___ Data for this task

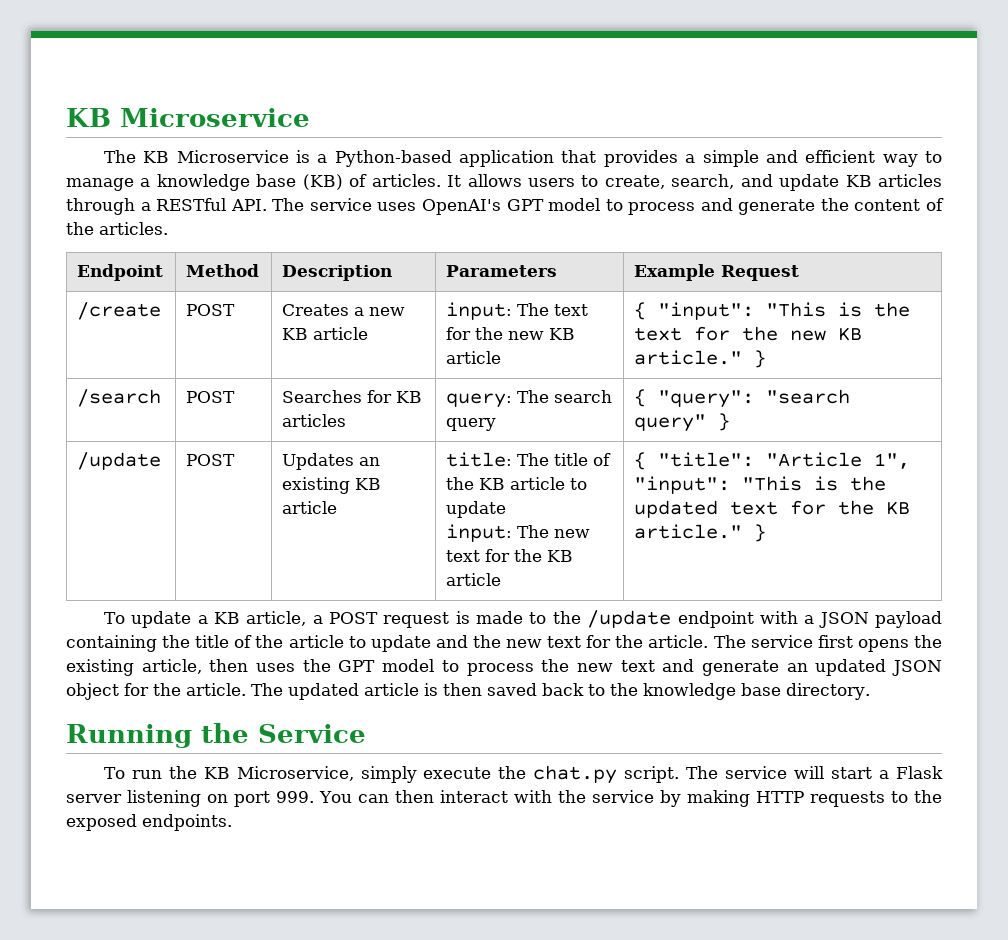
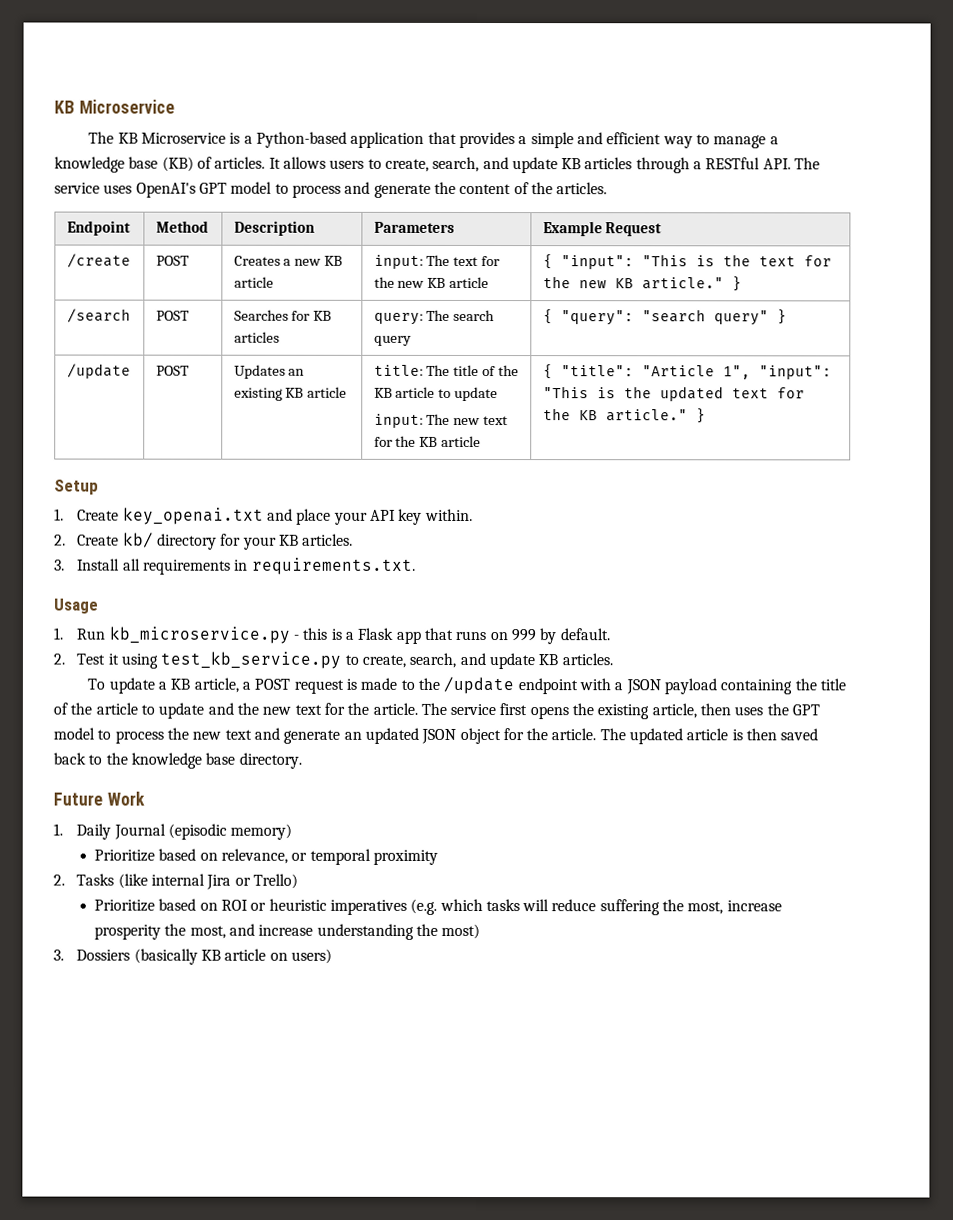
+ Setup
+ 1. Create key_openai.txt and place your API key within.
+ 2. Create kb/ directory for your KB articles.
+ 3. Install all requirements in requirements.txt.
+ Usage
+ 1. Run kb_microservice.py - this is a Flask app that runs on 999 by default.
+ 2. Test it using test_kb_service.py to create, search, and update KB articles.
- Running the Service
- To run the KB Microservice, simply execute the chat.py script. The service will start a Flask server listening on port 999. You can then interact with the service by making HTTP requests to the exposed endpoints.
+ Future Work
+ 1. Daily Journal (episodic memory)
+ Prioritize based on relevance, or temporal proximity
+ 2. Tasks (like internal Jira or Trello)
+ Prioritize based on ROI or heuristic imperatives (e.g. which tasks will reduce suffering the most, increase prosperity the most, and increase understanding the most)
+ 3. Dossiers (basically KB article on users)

______

Only these are to be transcribed: the line with "Jira or Trello)" and every line after it through the last line of the entries, each exactly.

- Answer
+ 2. Tasks (like internal Jira or Trello)
+ Prioritize based on ROI or heuristic imperatives (e.g. which tasks will reduce suffering the most, increase prosperity the most, and increase understanding the most)
+ 3. Dossiers (basically KB article on users)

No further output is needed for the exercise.